Desde 29 de janeiro de 2014, a nova lei anticorrupção brasileira (Lei 12.846/2013) entrou em vigor. O seu objeto é a responsabilização administrativa e civil de pessoas jurídicas pela prática de atos de corrupção contra a Administração Pública, nacional ou estrangeira. Ela é fruto do esforço do governo federal (CGU), da sociedade civil, do parlamento e dos compromissos internacionais do Brasil, com a Convenção Interamericana Contra a Corrupção da OEA (1996), da Convenção sobre o Combate da Corrupção de Funcionários Públicos Estrangeiros em Transações Comerciais Internacionais da OCDE (1997), e da Convenção das Nações Unidas Contra a Corrupção (2003). As manifestações públicas ajudaram sua rápida aprovação.
O combate à corrupção é tarefa multifacetada e que exige uma grande mudança institucional, pessoal e social em um país que transformou este fenômeno parte de sua história. A nova lei pode ajudar a mudar este quadro, pois desta vez cuida-se de punir a outra ponta da relação corrupta: o corruptor. Para tanto, trata de atribuir uma responsabilidade objetiva para as pessoas jurídicas envolvidas em casos de corrupção. O que isto significa? As punições previstas na nova lei não terão a necessidade de comprovação de culpa ou dolo das pessoas físicas envolvidas. Para lembrar, este tipo de responsabilidade é a que está presente no Código de Defesa do Consumidor e no campo do Direito Ambiental quando se apura a empresa responsável por violações da lei.
Quais as punições? Multas no valor de 0,1 a 20% do faturamento da empresa no último ano anterior ao da instauração do processo administrativo; e a obrigação da publicação da decisão que julgou a empresa responsável pelo ato corrupto. Além destas, a União, os Estados, o Distrito Federal e os Municípios, poderão propor ações judiciais com vistas à aplicação de outras sanções às pessoas jurídicas infratoras como perdimento dos bens, direitos ou valores que representem vantagem ou proveito direta ou indiretamente obtidos da infração; suspensão ou interdição parcial de suas atividades; dissolução compulsória da pessoa jurídica; e proibição de receber incentivos, subsídios, subvenções, doações ou empréstimos de órgãos ou entidades públicas e de instituições financeiras públicas ou controladas pelo poder público, pelo prazo mínimo de 1 e máximo de 5 anos.
Há diversos outros mecanismos na Lei 12.846/2013 que merecem detida atenção dos agentes públicos, dos empresários e da sociedade organizada.
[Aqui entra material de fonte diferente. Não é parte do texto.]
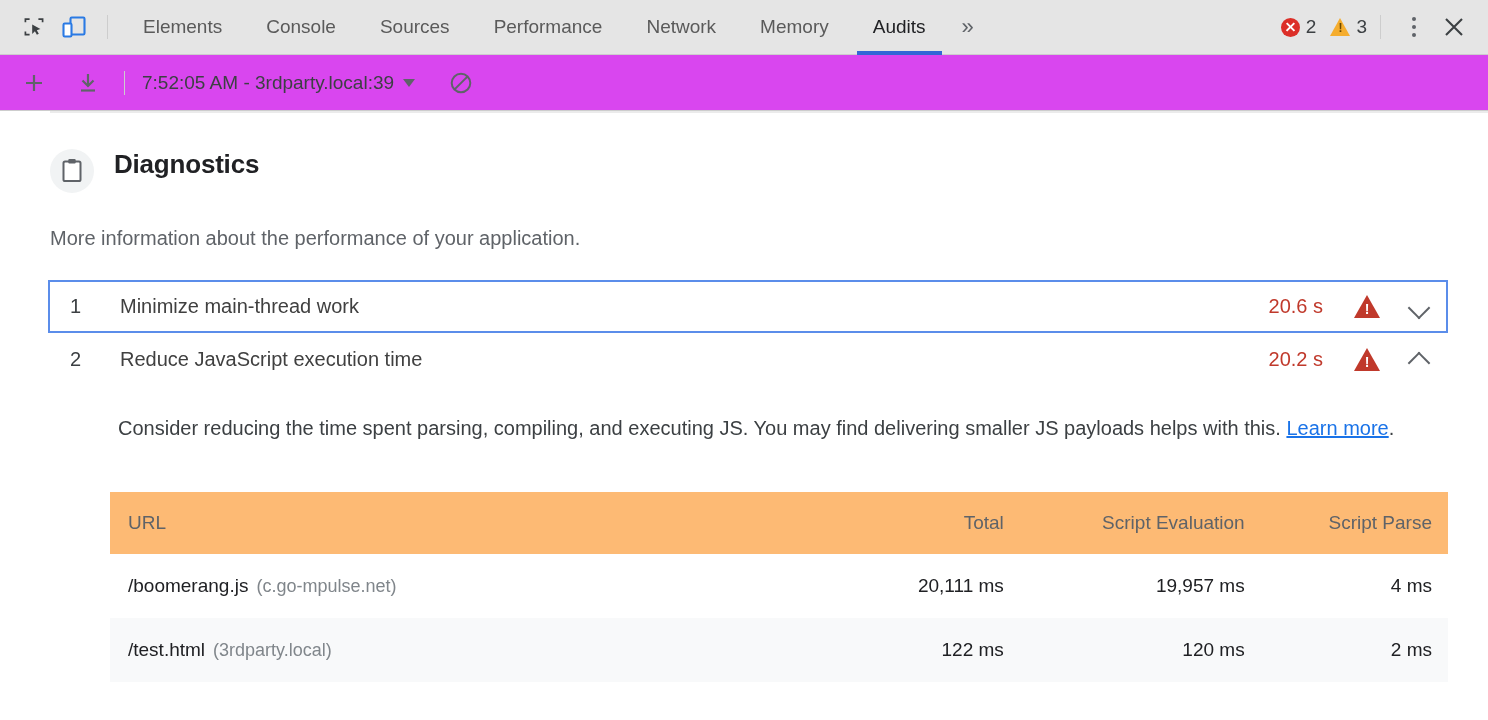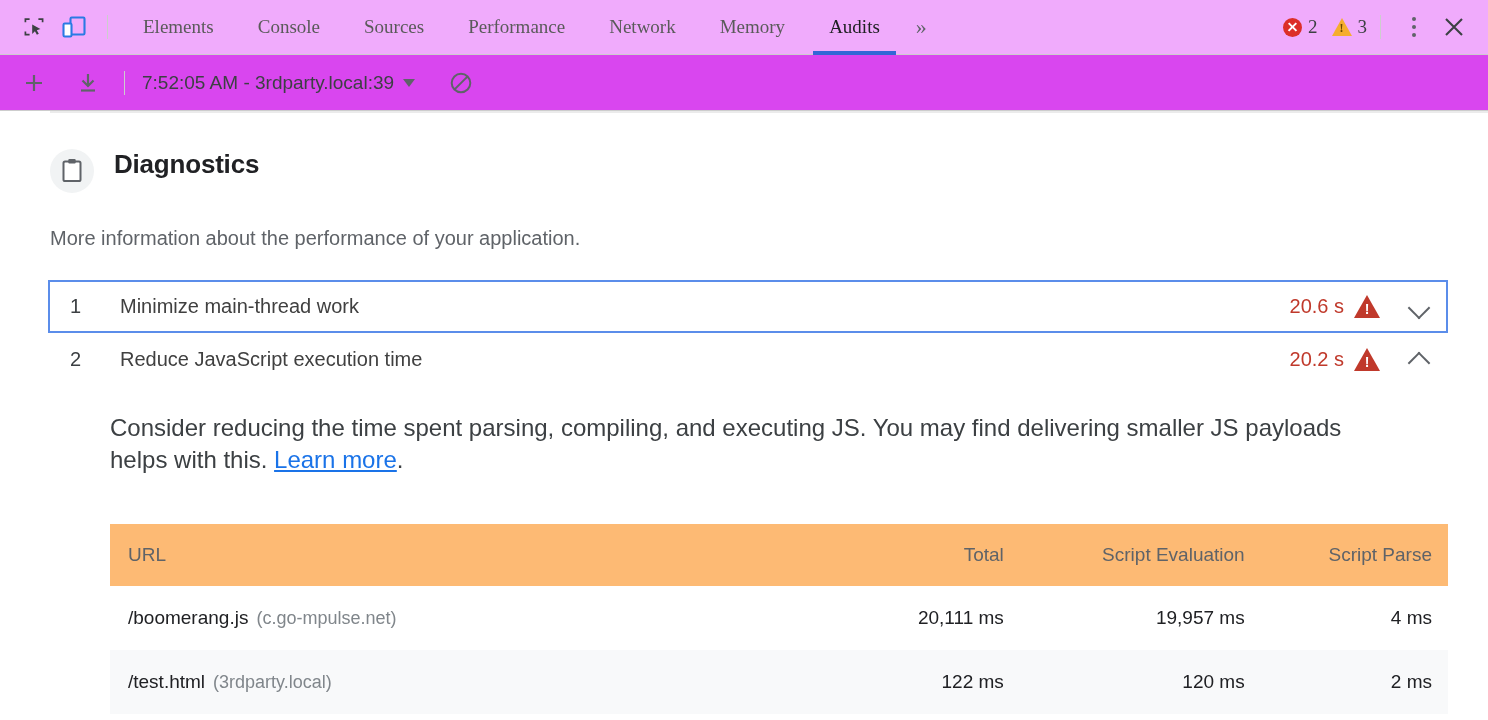"Elements" #devtools-tabbar { background: #f0abfc -> #e5e5e5; font-family: Liberation Serif, serif -> none }
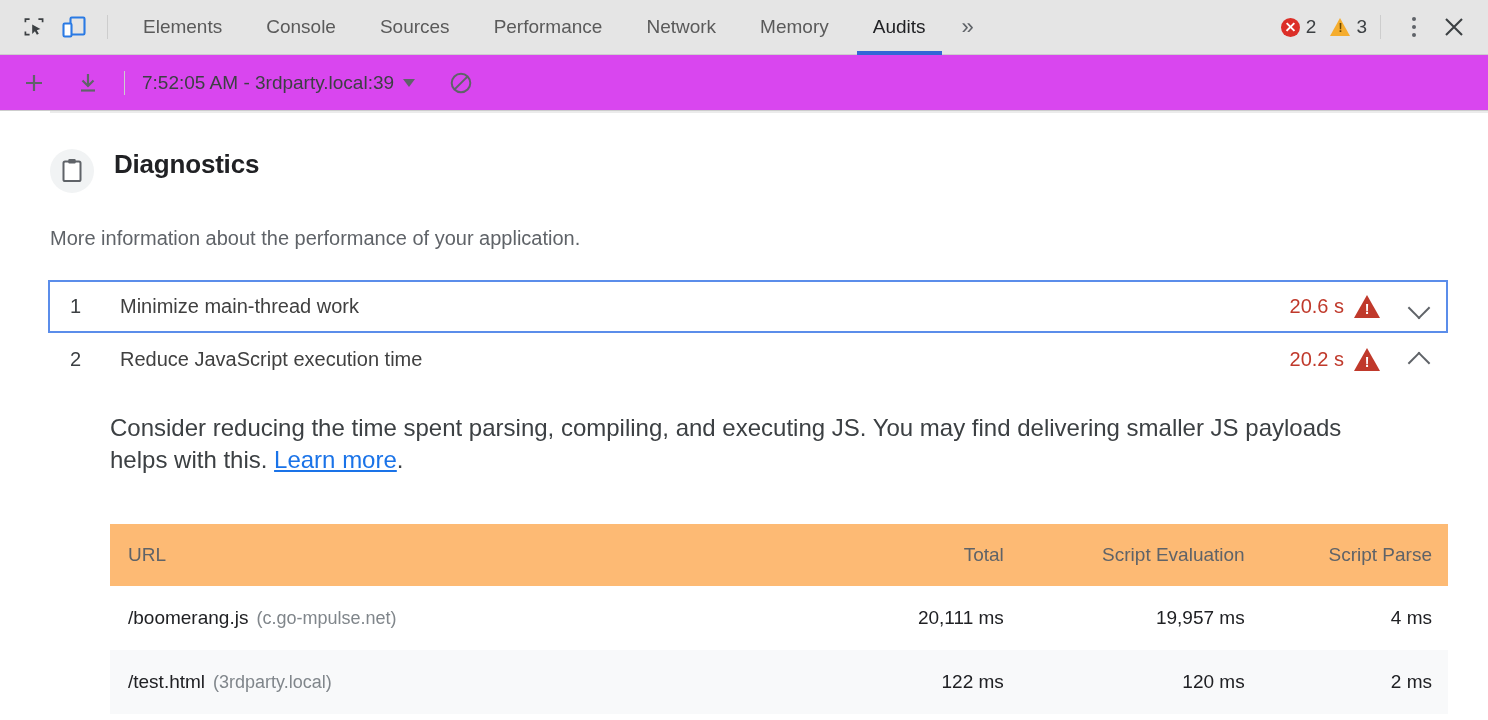"20.6 s" .audit-score { margin-right: 10px -> 31px }
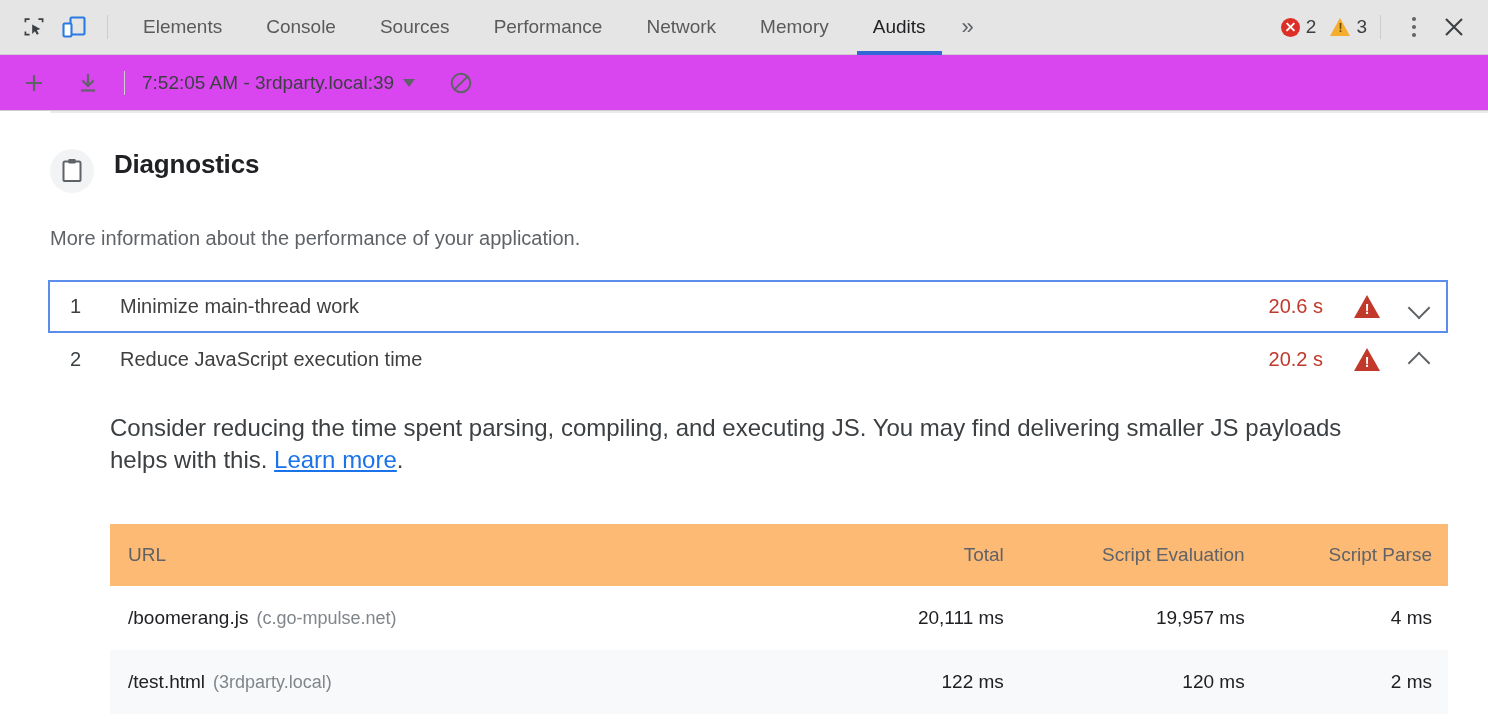"Consider reducing the time spent" #detail-text { font-size: 24px -> 20px; margin-left: none -> 8px }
Pune-se o suborno das empresas brasileiras mesmo quando pagos no exterior. Ela tem novidades, como o acordo de leniência (um tipo de delação premiada) e o uso de mecanismos de integridade com o objetivo de atenuar possíveis punições. Mas, ainda será necessário muito debate público, controle e participação dos interessados e na sua aplicação na forma democrática de respeito ao direito e ao patrimônio das empresas. Esta nova etapa da luta contra a corrupção será essencial para superar nossa realidade e proporcionar uma sociedade sem tantos valores perdidos quando a corrupção entra em campo.
Nos tempos difíceis que atravessamos, quase todos os setores da sociedade são invadidos pela “deusa da corrupção”. A tarefa é enorme. O papa Francisco, nas suas mensagens proféticas, tem colocado, dentro e fora da Igreja Católica, a corrupção como uma questão de dignidade, que viola homens e mulheres, põe o suborno e o ato ilícito como regra da vida dos negócios e afasta as pessoas da mensagem central do Evangelho. Ele nos convida a sermos vigilantes no combate à corrupção e ao mal que ela possa causar, reconhecendo-nos como pecadores, mas capazes de rejeitar a corrupção em todos os seus sentidos e em todos os lugares em que ela está.
No caso brasileiro, muito ainda deve ser feito para mudar o quadro da corrupção. O cipoal de leis, regras e normas que marcam nossa tradição jurídica nem sempre ajudam. Noutras vezes, as leis podem modificar o que pretendem combater. Cabe ao país impor novos padrões para a ética, a dignidade, a cidadania e o direito. Pode ser que a nova lei anticorrupção empresarial ajude a criar este outro padrão. Mas vai depender muito mais da força da sociedade e de suas instituições, que da sua dureza. Temos um instrumento que altera definitivamente as relações entre sociedade e Estado. Se ela vai diminuir os escândalos da política, o desencanto da população com o Estado, os erros de tantos para beneficiar a tão poucos e o desperdício do dinheiro público será uma resposta que o futuro cobrará do presente.